**Input**
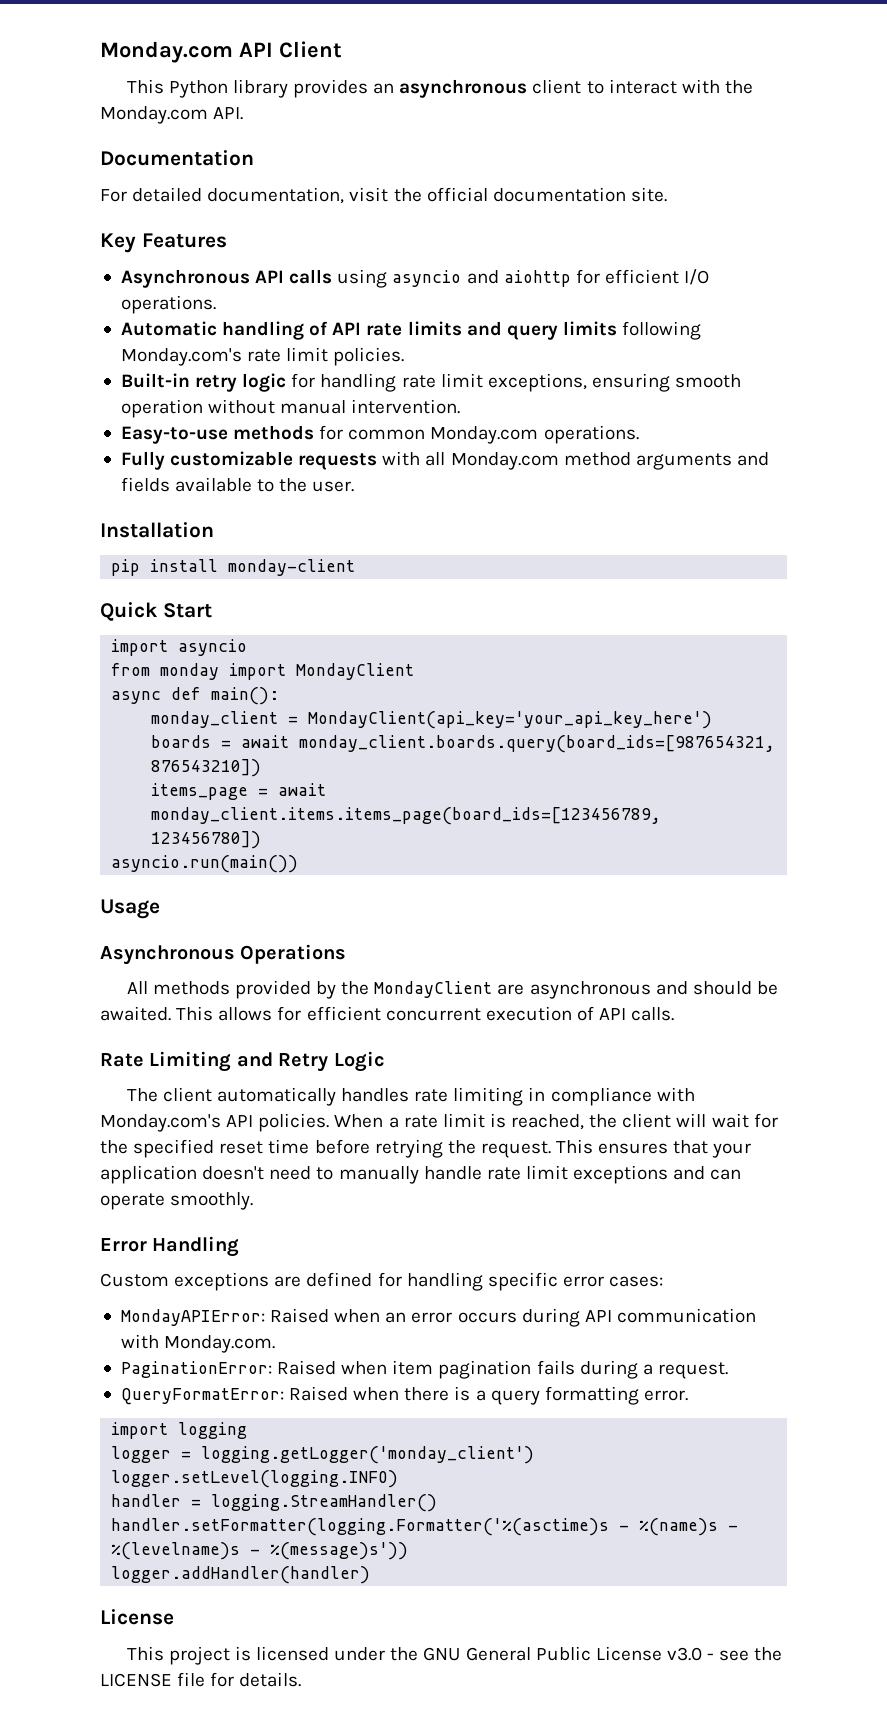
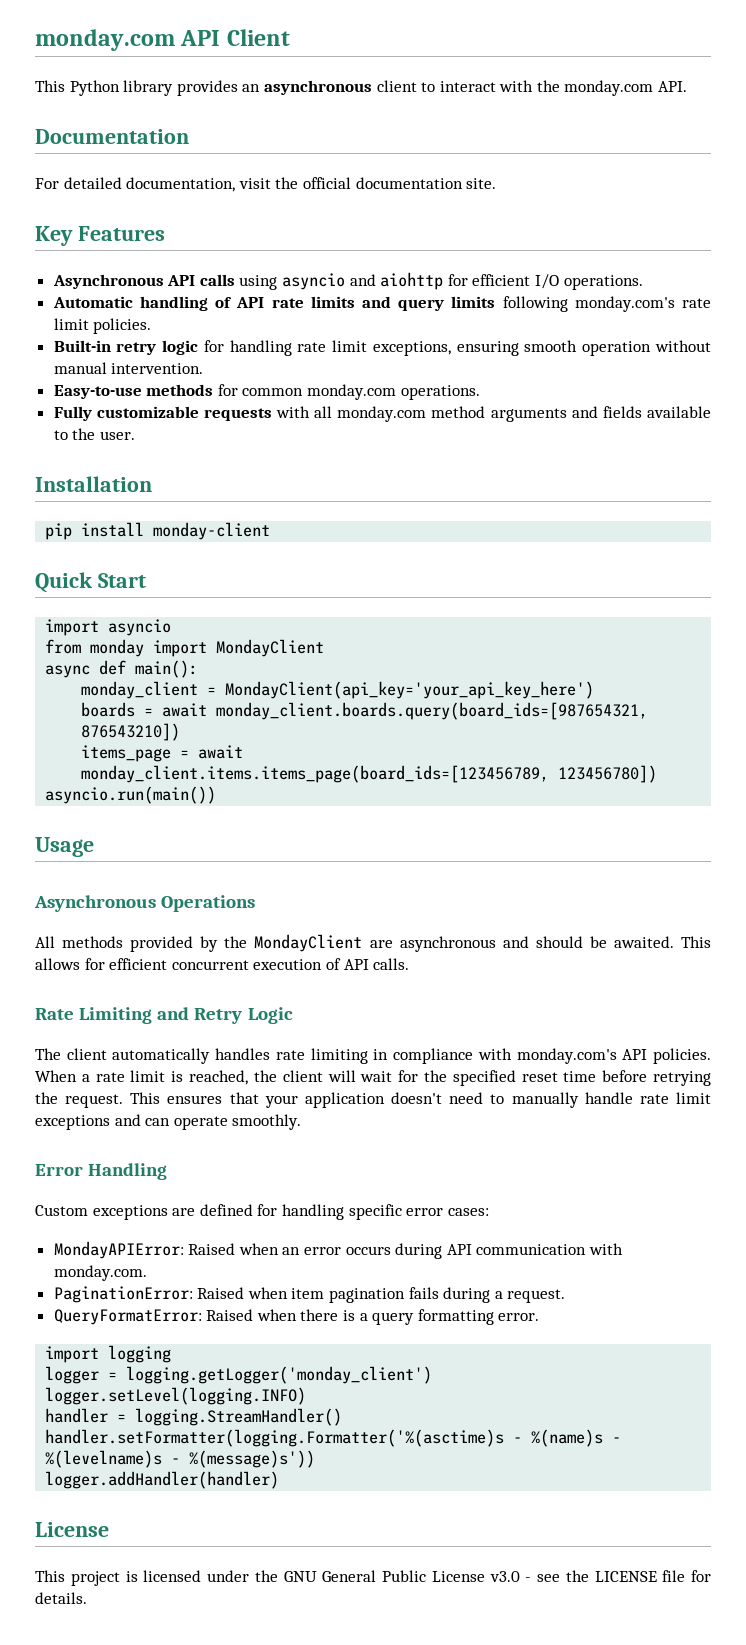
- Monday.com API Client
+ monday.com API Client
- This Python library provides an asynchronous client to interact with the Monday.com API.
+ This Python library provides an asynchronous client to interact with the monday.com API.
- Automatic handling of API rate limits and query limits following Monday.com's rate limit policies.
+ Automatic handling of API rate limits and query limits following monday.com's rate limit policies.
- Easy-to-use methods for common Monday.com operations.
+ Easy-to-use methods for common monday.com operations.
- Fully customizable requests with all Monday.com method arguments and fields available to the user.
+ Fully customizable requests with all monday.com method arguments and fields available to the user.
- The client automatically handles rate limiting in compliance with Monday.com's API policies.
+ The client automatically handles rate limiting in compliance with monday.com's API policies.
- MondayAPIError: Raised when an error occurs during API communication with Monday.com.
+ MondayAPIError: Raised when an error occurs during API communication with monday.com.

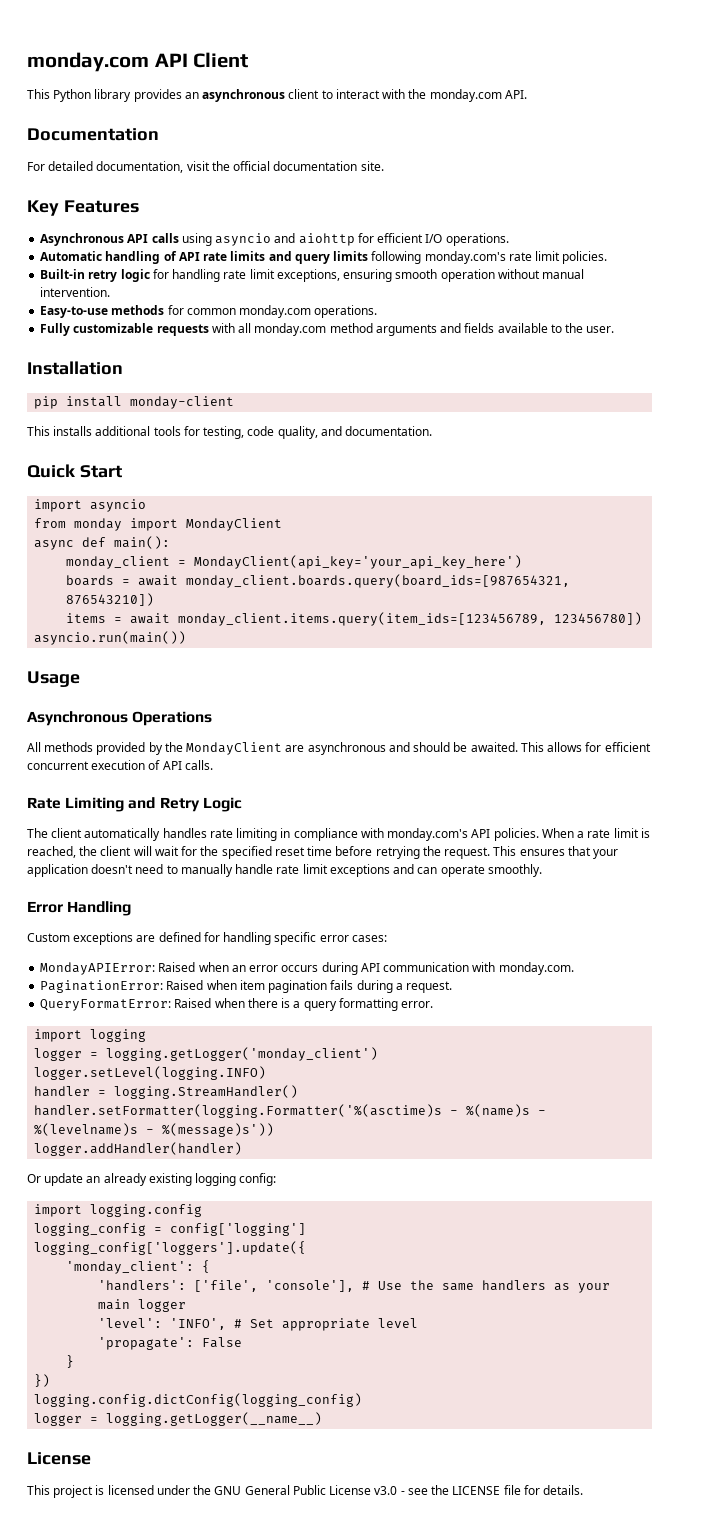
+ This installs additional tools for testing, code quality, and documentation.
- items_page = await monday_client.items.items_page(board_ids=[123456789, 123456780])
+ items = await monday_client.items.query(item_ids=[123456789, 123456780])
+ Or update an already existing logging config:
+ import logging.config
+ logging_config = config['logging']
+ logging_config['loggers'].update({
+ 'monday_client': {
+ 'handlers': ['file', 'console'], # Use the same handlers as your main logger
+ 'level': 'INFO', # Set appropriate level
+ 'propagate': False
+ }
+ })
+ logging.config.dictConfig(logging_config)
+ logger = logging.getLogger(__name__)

---

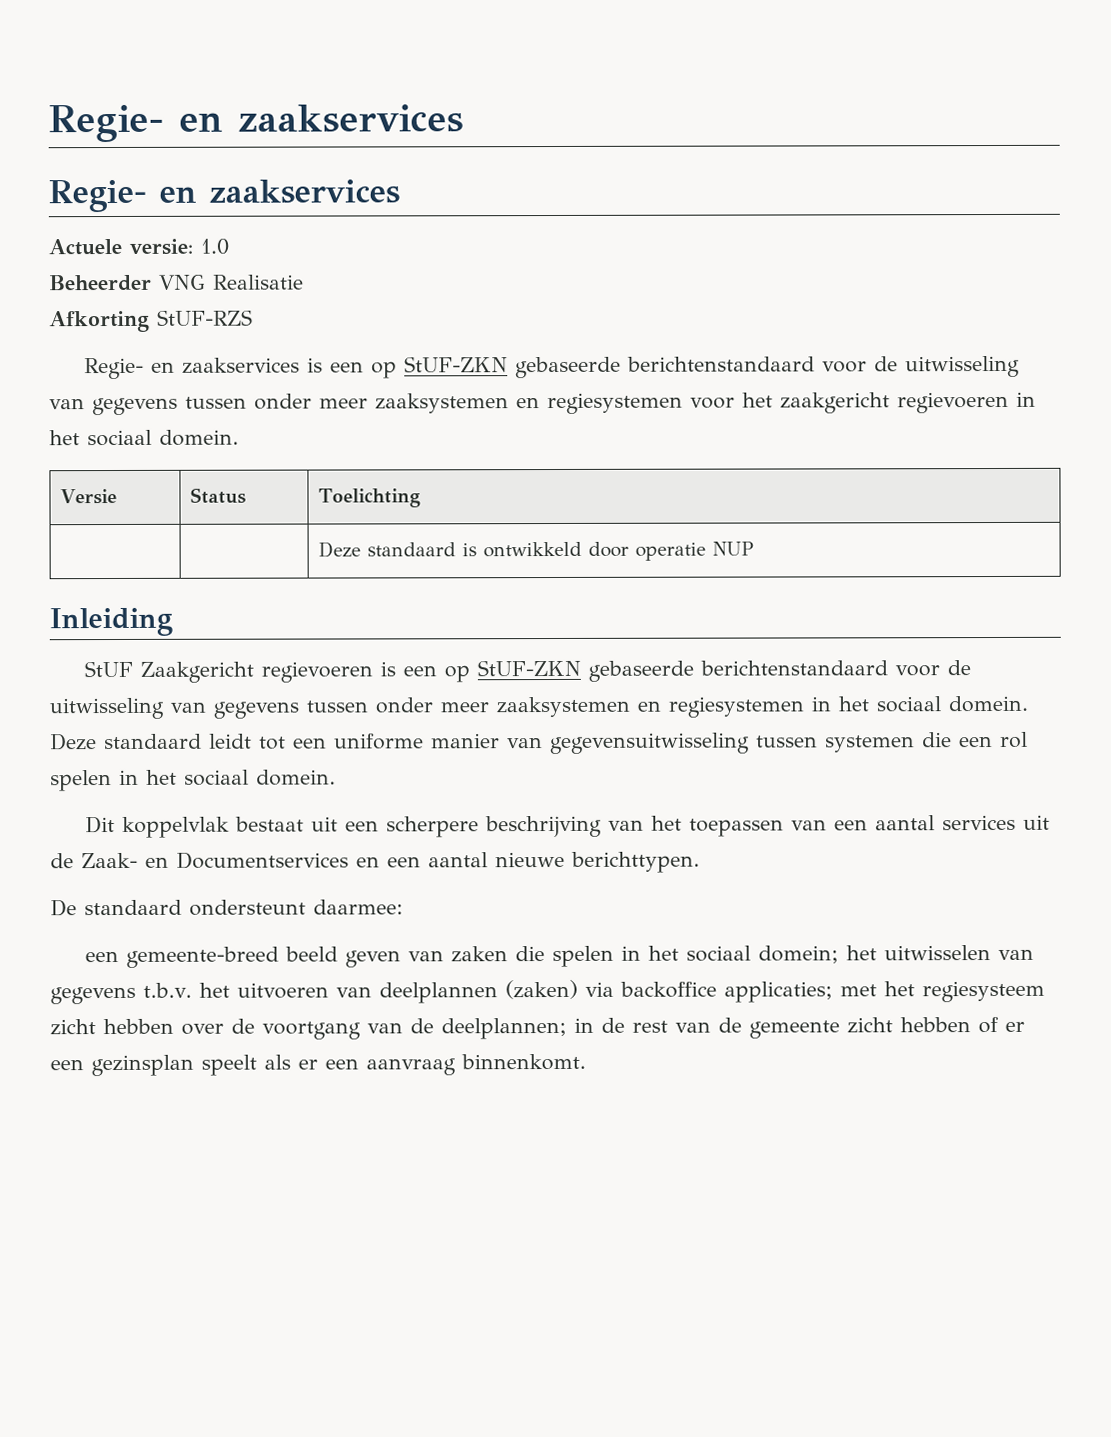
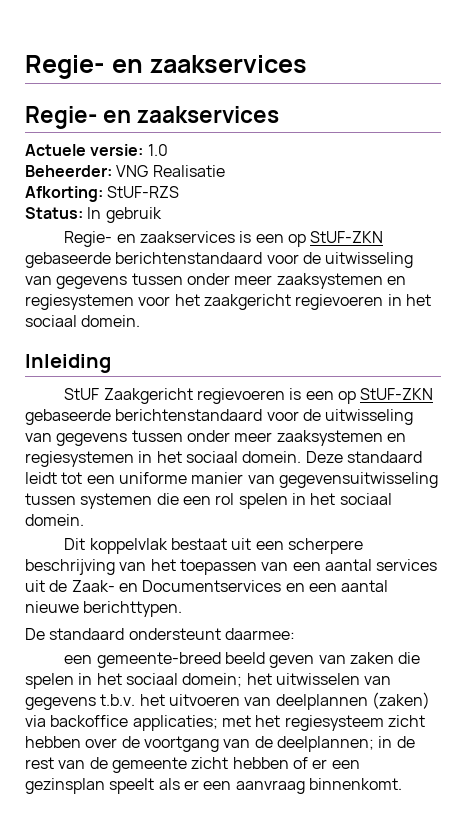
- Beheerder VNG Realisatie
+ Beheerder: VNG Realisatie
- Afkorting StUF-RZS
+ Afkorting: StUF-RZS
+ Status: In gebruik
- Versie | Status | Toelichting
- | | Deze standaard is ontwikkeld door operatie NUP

**Work task**
The required output is every line above that contains the string "Easy".

**Task output**
- Easy-to-use methods for common Monday.com operations.
+ Easy-to-use methods for common monday.com operations.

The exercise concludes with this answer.